* **Problem requirements**
Once the line containing "destinations, emphasizing experiences like spas and snorkeling." is found, return it and every line that follows, up to and including the final line of the material, exactly as written.

<<<<

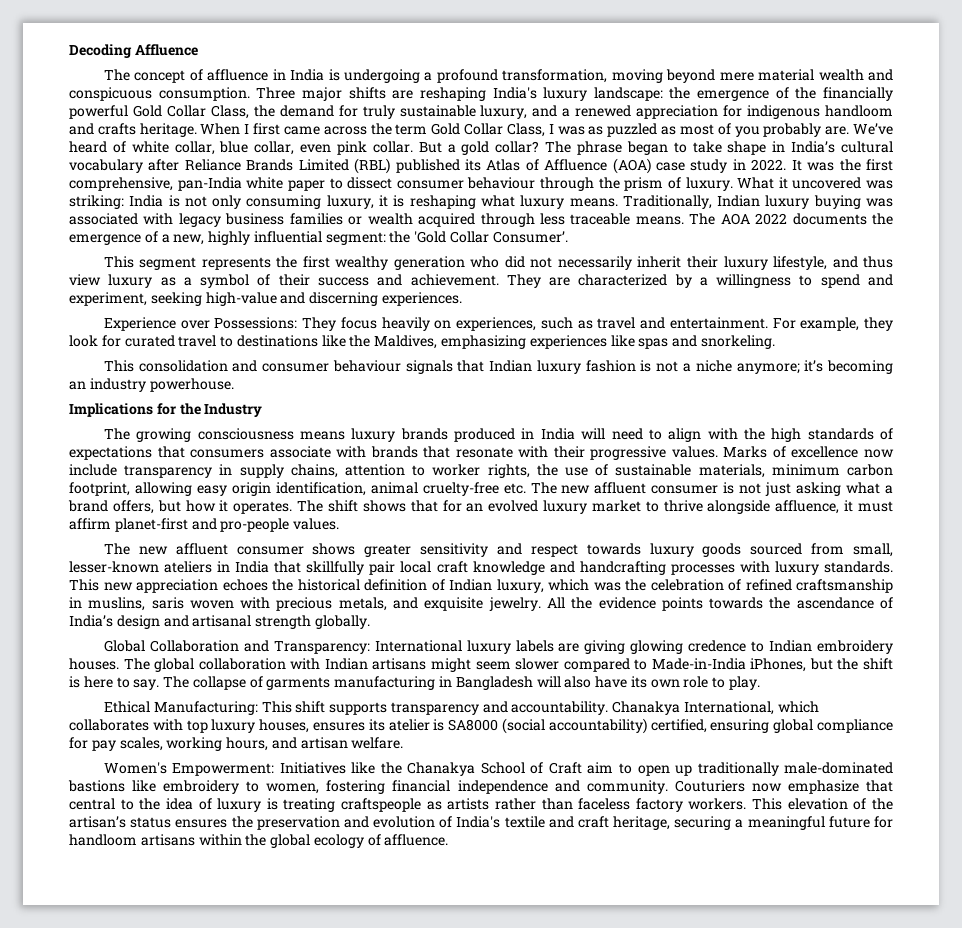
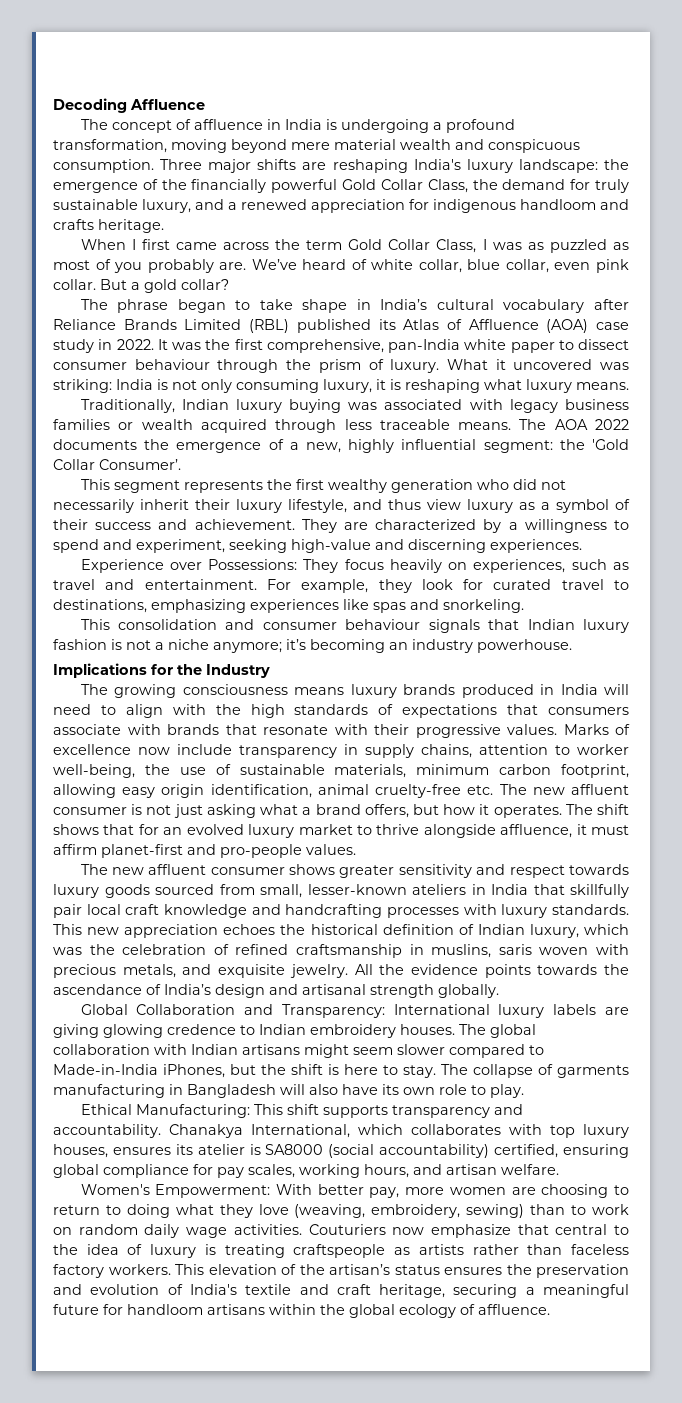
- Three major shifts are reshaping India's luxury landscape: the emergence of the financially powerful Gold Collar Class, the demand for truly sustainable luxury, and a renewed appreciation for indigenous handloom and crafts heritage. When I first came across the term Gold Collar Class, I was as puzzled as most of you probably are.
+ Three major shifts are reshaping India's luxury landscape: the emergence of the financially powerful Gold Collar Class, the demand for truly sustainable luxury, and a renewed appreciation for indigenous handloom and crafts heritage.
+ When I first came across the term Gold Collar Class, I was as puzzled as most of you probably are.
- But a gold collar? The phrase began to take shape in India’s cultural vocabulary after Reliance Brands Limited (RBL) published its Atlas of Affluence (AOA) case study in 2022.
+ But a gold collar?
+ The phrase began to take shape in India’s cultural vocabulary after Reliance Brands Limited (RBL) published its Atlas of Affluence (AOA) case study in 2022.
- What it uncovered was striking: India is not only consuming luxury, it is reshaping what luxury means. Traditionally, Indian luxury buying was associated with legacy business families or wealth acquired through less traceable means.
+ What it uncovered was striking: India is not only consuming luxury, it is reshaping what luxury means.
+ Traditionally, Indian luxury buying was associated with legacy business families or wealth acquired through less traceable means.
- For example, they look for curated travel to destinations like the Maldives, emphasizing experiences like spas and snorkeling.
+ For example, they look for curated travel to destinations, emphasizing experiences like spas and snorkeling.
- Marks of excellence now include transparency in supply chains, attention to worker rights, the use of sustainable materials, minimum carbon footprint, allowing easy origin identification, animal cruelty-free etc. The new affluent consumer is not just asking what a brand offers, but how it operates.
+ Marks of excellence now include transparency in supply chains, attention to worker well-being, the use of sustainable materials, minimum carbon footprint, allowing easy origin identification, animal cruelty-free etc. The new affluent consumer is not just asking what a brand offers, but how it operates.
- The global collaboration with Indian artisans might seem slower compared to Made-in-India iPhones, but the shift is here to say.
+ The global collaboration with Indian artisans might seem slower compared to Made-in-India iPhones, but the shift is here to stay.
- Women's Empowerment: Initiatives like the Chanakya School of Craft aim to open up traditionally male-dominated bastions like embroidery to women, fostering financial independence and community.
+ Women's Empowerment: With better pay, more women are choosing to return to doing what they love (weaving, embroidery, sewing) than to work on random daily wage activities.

>>>>

* **Output of the task**
+ For example, they look for curated travel to destinations, emphasizing experiences like spas and snorkeling.
- Marks of excellence now include transparency in supply chains, attention to worker rights, the use of sustainable materials, minimum carbon footprint, allowing easy origin identification, animal cruelty-free etc. The new affluent consumer is not just asking what a brand offers, but how it operates.
+ Marks of excellence now include transparency in supply chains, attention to worker well-being, the use of sustainable materials, minimum carbon footprint, allowing easy origin identification, animal cruelty-free etc. The new affluent consumer is not just asking what a brand offers, but how it operates.
- The global collaboration with Indian artisans might seem slower compared to Made-in-India iPhones, but the shift is here to say.
+ The global collaboration with Indian artisans might seem slower compared to Made-in-India iPhones, but the shift is here to stay.
- Women's Empowerment: Initiatives like the Chanakya School of Craft aim to open up traditionally male-dominated bastions like embroidery to women, fostering financial independence and community.
+ Women's Empowerment: With better pay, more women are choosing to return to doing what they love (weaving, embroidery, sewing) than to work on random daily wage activities.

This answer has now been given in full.